Problem description
Beginning at the line that contains "2022-10: 537 -> 352" and ending at the last line of the records below, retype each line exactly and add nothing.

Supplied entries
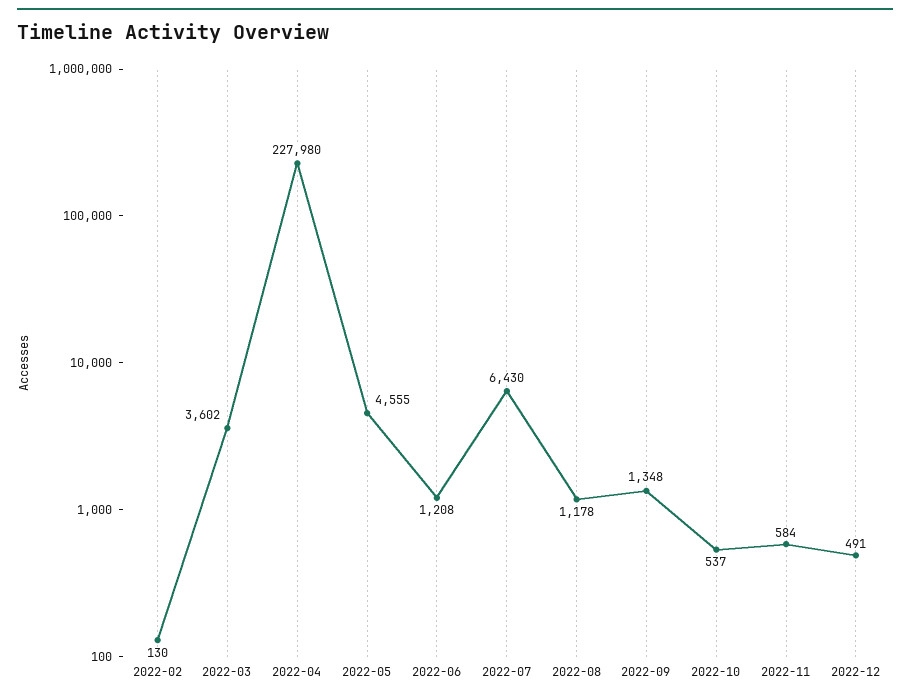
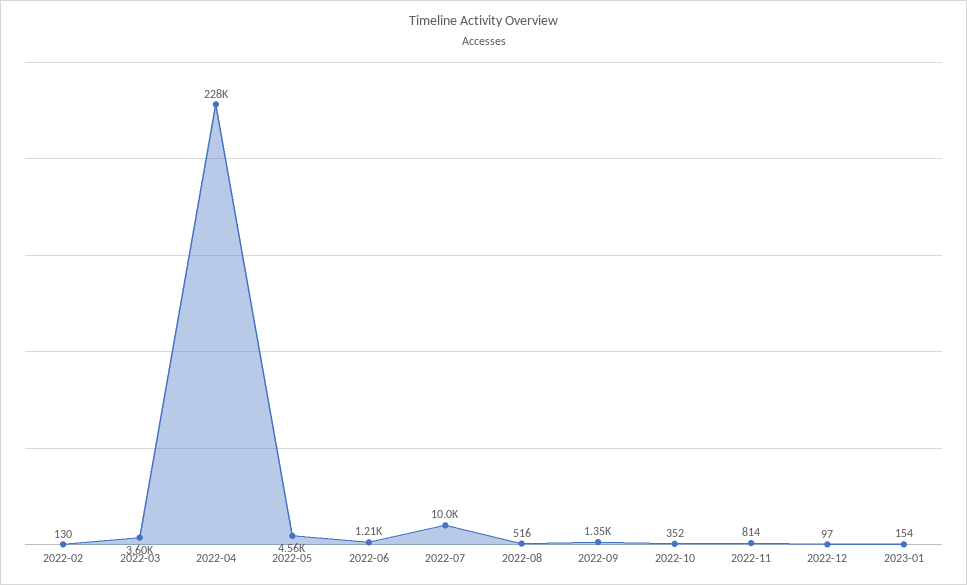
2022-07: 6430 -> 10000
2022-08: 1178 -> 516
2022-10: 537 -> 352
2022-11: 584 -> 814
2022-12: 491 -> 97
2023-01: none -> 154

Exercise result
2022-10: 537 -> 352
2022-11: 584 -> 814
2022-12: 491 -> 97
2023-01: none -> 154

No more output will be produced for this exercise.